Why the laddoo is a crystal ball: Swetha Sivakumar, on the science of mithai
Is your favourite the kaju katli, burfi or the halwa? Whatever your answer, there is surprising science - precision, chemistry and physics - holding it together
There’s an odd idea — and Diwali always makes me think of it — that mithai is easy to make. “With that much ghee and sugar, how could it not taste amazing,” we joke. But it takes expertise to make even the simplest of these sweets. Look at them from a scientific and structural viewpoint, and one develops a whole new appreciation for their complexity.
Take the kaju katli and coconut burfi. Both contain healthy ingredients (whole nuts, seeds, shredded coconut) with no reason to stick together. The sugar isn’t just flavouring, then; it is the glue that binds them. It is also the preservative that keeps them fresh; the jolt of flavour that makes them irresistible. And it gives the mix a shape so cohesive, one can jostle about with a box of these all day and not have them so much as crack under the pressure.

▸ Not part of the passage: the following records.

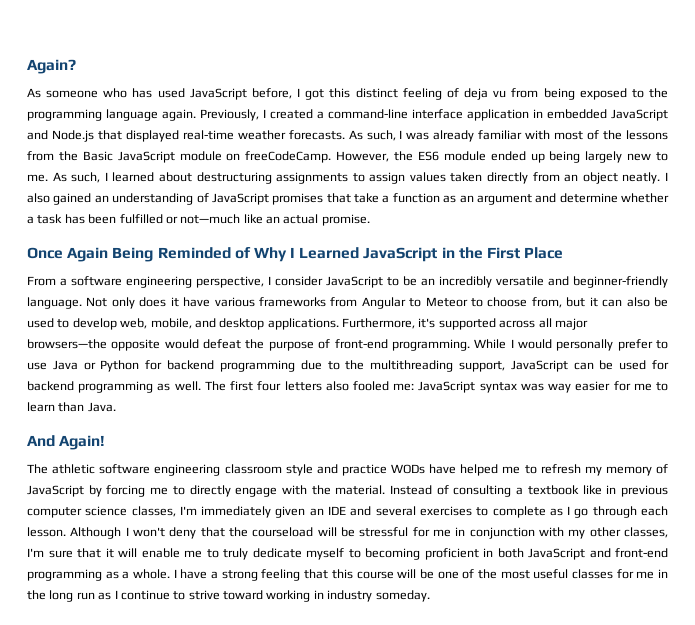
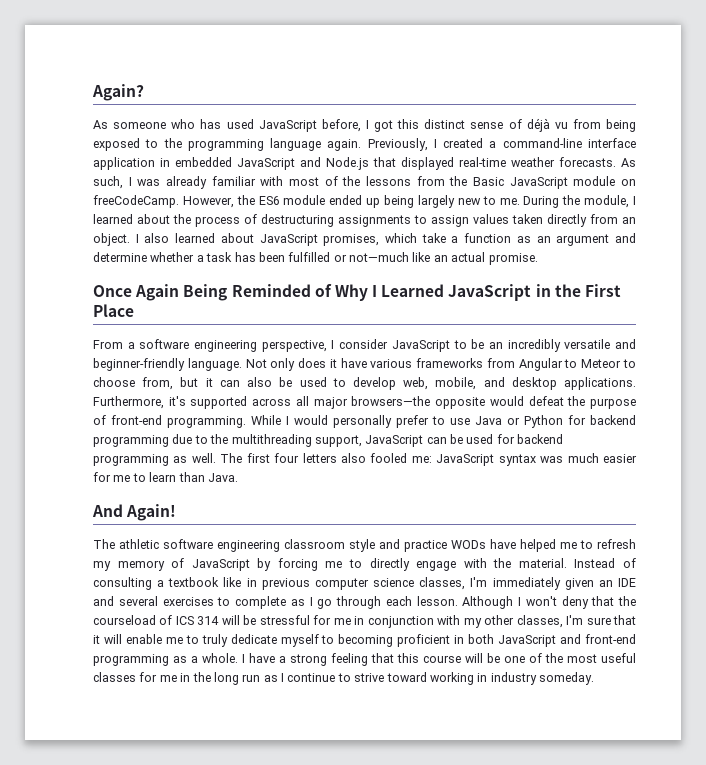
- As someone who has used JavaScript before, I got this distinct feeling of deja vu from being exposed to the programming language again.
+ As someone who has used JavaScript before, I got this distinct sense of déjà vu from being exposed to the programming language again.
- As such, I learned about destructuring assignments to assign values taken directly from an object neatly. I also gained an understanding of JavaScript promises that take a function as an argument and determine whether a task has been fulfilled or not—much like an actual promise.
+ During the module, I learned about the process of destructuring assignments to assign values taken directly from an object. I also learned about JavaScript promises, which take a function as an argument and determine whether a task has been fulfilled or not—much like an actual promise.
- The first four letters also fooled me: JavaScript syntax was way easier for me to learn than Java.
+ The first four letters also fooled me: JavaScript syntax was much easier for me to learn than Java.
- Although I won't deny that the courseload will be stressful for me in conjunction with my other classes, I'm sure that it will enable me to truly dedicate myself to becoming proficient in both JavaScript and front-end programming as a whole.
+ Although I won't deny that the courseload of ICS 314 will be stressful for me in conjunction with my other classes, I'm sure that it will enable me to truly dedicate myself to becoming proficient in both JavaScript and front-end programming as a whole.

Now, ordinary syrup could not do this. It takes just the right amount of heat to create the kind of cohesiveness that these mithais rely on. How does heat act on sugar to make it a stronger binding agent? Well, the heat transfers energy to the sugar molecules, which makes it easier for them to break free of their rather strong polar bonds.
This is why, using heat, one can dissolve more and more sugar in a small amount of water. At about 40 degrees Celsius, for example, 100 gm of water can dissolve 238 gm of sugar. Heat the water to 100 degrees Celsius, and one can now dissolve almost double the amount: 485 gm of sugar.

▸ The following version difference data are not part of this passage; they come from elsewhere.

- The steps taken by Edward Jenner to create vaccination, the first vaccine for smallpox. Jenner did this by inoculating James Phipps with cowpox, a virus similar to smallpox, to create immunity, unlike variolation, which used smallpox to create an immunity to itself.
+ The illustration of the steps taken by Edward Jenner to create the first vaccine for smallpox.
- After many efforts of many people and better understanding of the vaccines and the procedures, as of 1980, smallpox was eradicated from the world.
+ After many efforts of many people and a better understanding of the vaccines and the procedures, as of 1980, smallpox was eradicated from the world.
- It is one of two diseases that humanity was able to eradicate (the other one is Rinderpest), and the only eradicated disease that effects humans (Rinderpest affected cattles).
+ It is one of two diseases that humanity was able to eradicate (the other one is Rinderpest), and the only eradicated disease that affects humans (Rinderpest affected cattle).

When the temperature gets to about 118 to 130 degrees Celsius (called the soft/hard ball stage), the syrup is only about 10% water. This is the point at which a syrup can be used to shape a ball or slab. It is still liquid enough to mix ingredients into, but as it cools, the original bonds reinforce themselves as the sugar molecules reach out to each other. Because of the high concentration of sugar molecules in the syrup, crystallisation occurs, and a mix of this kind will crystallise in more or less any shape it is given.
It will take a hard bite to break this ball apart now. But the reward is a burst of flavour from the sweetened nuts and seeds, and a delicious, chewy texture too.
Sugar is just one of the tricks used in the vast array of mithais made in India. Other binders include proteins (powdered dal, chenna) and starches (corn starch, wheat starch, etc). These still need crystallised sugar syrup to help with the binding, but can do with far less of it.
My favourite of the protein-based mithais is the moong dal laddoo. Here, once the ingredients are cooked and combined, it is compression force that gets the proteins to bond. Before the temperature of the mix drops, pressing it into a ball or slab causes the proteins to stick together. This reduces the burden on sugar as a binder. Thus, protein-based mithais can contain as little as one-third the sugar of a regular laddoo or katli, and still hold their shape.
Perhaps the most interesting, from a scientific standpoint, are the mithais where pure starch provides the structural support. These include the Tirunelveli and Karachi halwas. Here, grains such as corn, ragi or wheat are soaked and ground, and the milk extracted from them. This milk is essentially refined starch, with most non-soluble particles such as fibres eliminated from it.
Add water, slivers of nuts, and flavouring agents such as cinnamon or cardamom and the result is a translucent gel that is beautiful to look at, chewy and soft, but can still stand firm. This is because the starch solution, when diluted and heated, absorbs water to form a mesh of long-chain molecules that trap liquid (and flavours). As the mix cools, the bonds between the starch molecules become more stable, and set firmly enough to be cut up into blocks.
Whatever your favourites, take a moment today, as you choose between burfis, laddoos and halwas, to pause and appreciate the molecular forces at work… then pop one in your mouth quickly before the box passes you by. Happy Diwali!